== Segment start ==

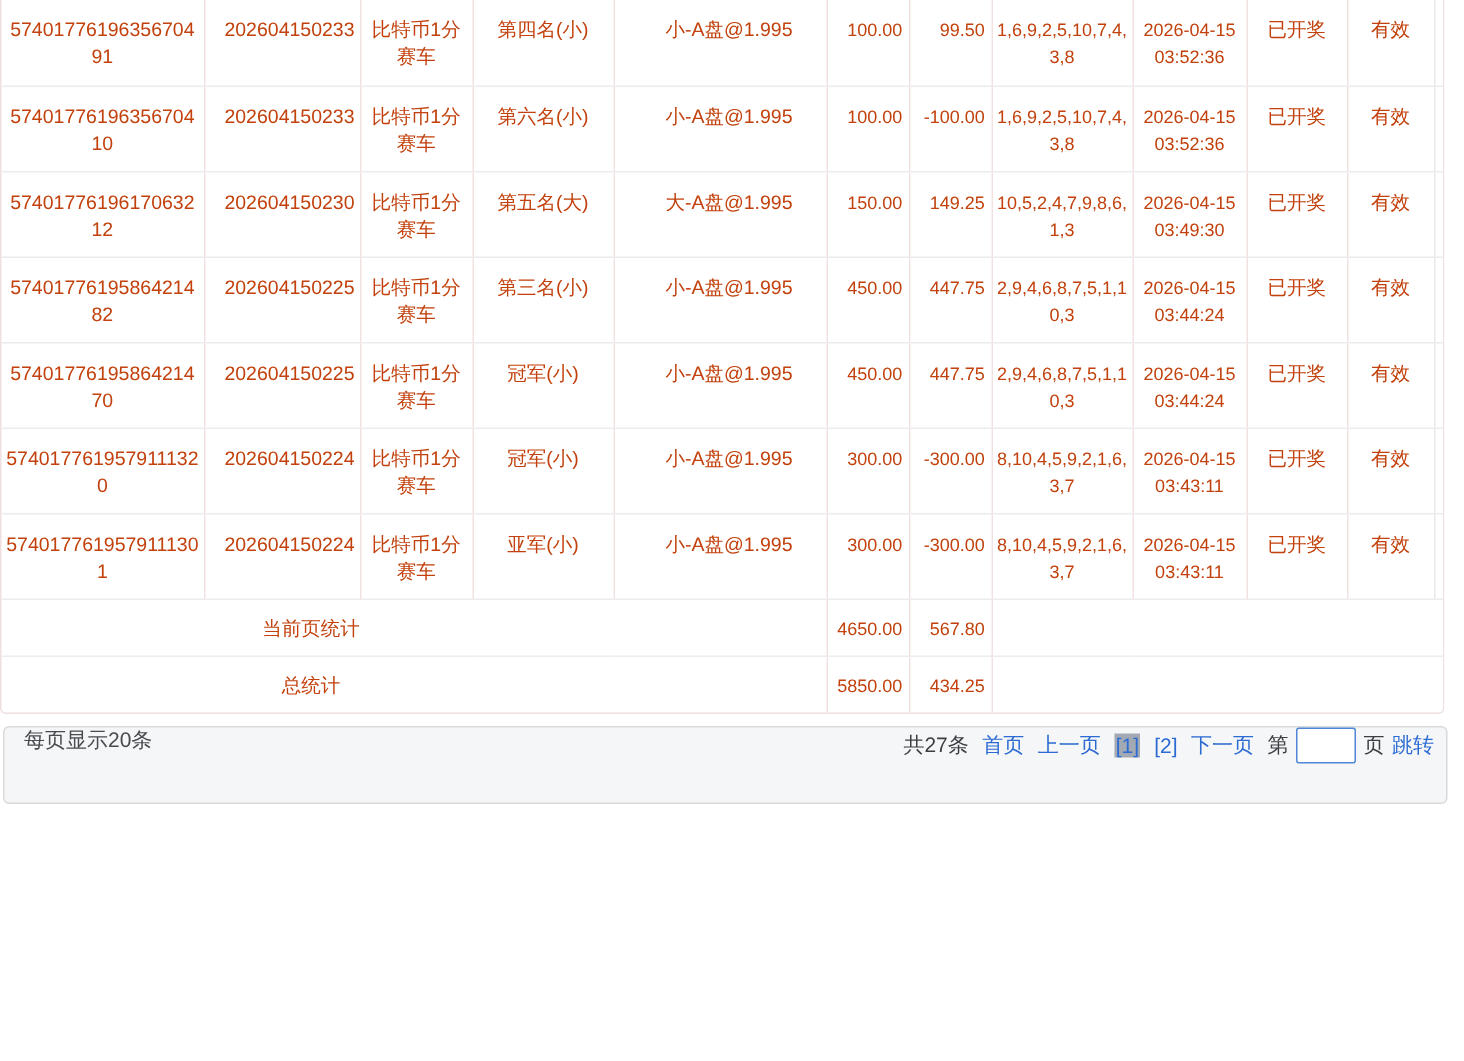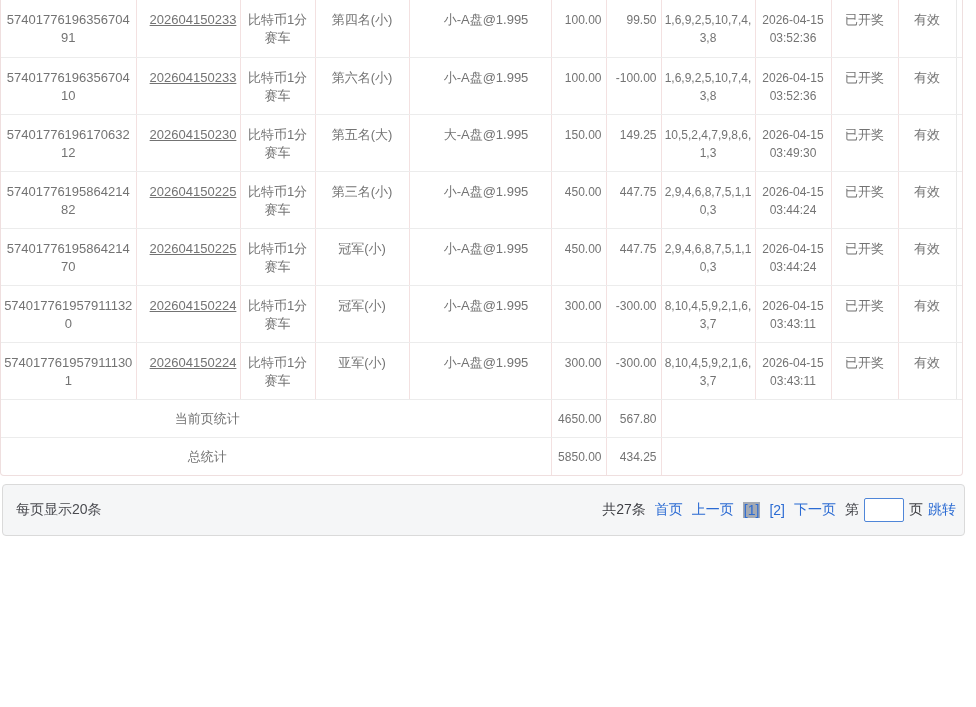--- a/index.html
+++ b/index.html
@@ -23,7 +23,7 @@
     border-collapse:collapse;
     table-layout:fixed;
     font-size:13px;
-    color:#737373;
+    color:#c2410c;
   }
   td{
     vertical-align:top;

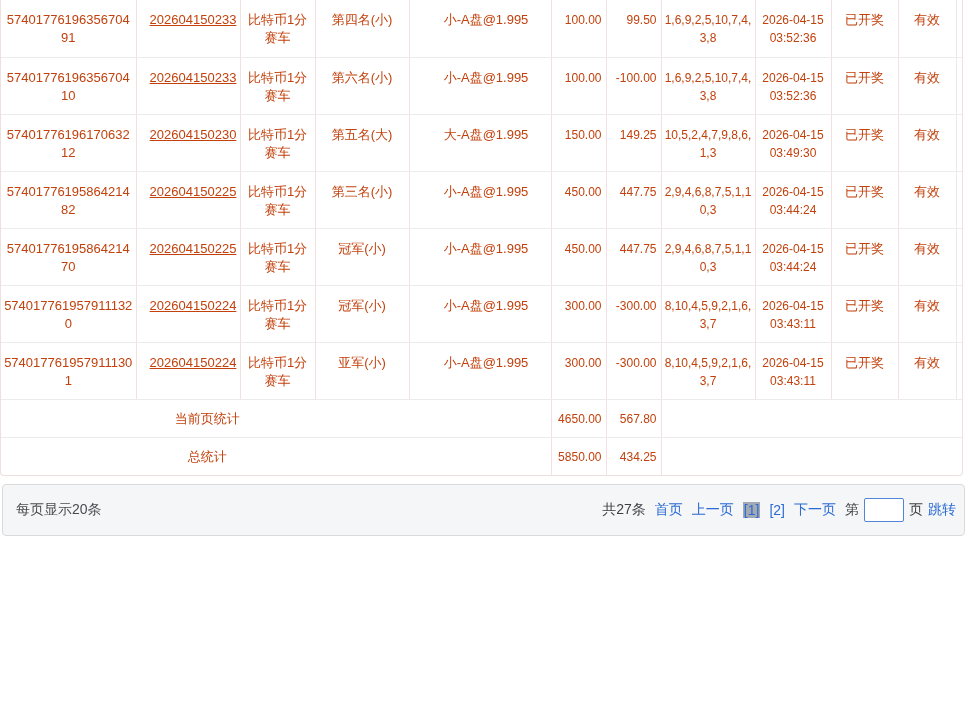--- a/index.html
+++ b/index.html
@@ -39,7 +39,7 @@
   td:last-child{border-right:none;}
   tr.data-row{height:57px;}
   .c-order {width:135px;}
-  .c-period{width:104px;padding-left:12px;padding-right:2px;text-decoration:underline;}
+  .c-period{width:104px;padding-left:12px;padding-right:2px;}
   .c-game  {width:75px;}
   .c-pos   {width:94px;}
   .c-play  {width:142px;padding-left:15px;}

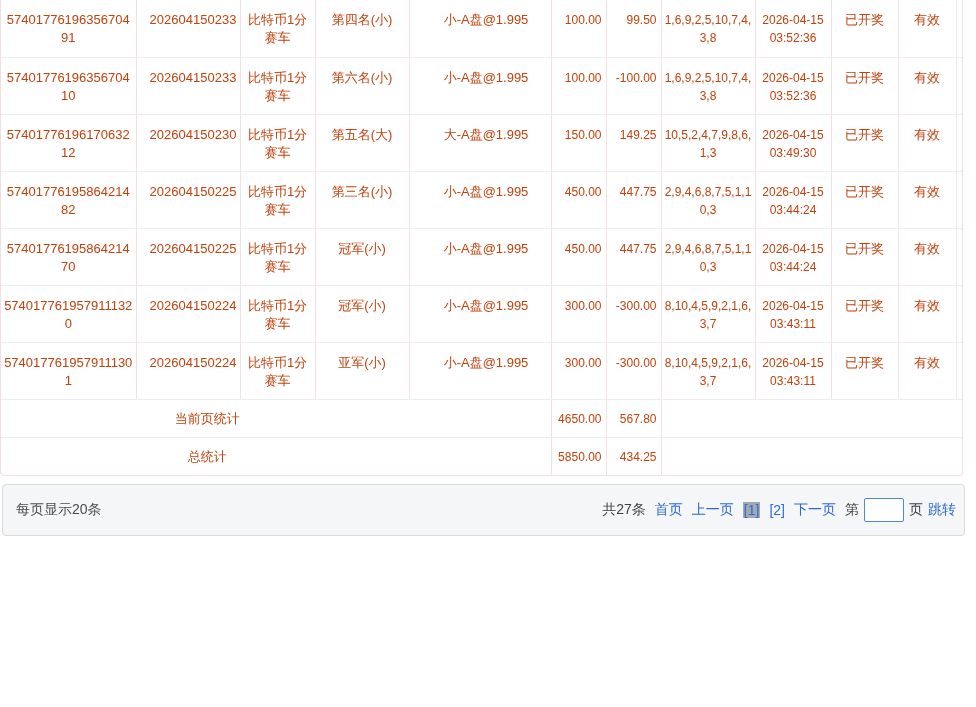--- a/index.html
+++ b/index.html
@@ -76,7 +76,7 @@
     border:1px solid #dadada;
     border-radius:4px;
     display:flex;
-    align-items:center;
+    align-items:flex-start;
     justify-content:space-between;
     padding:0 8px 0 13px;
     font-size:14px;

== Segment end ==

### Problem requirements
State only the count of lines above that hold the string "right".

### Response to the task
3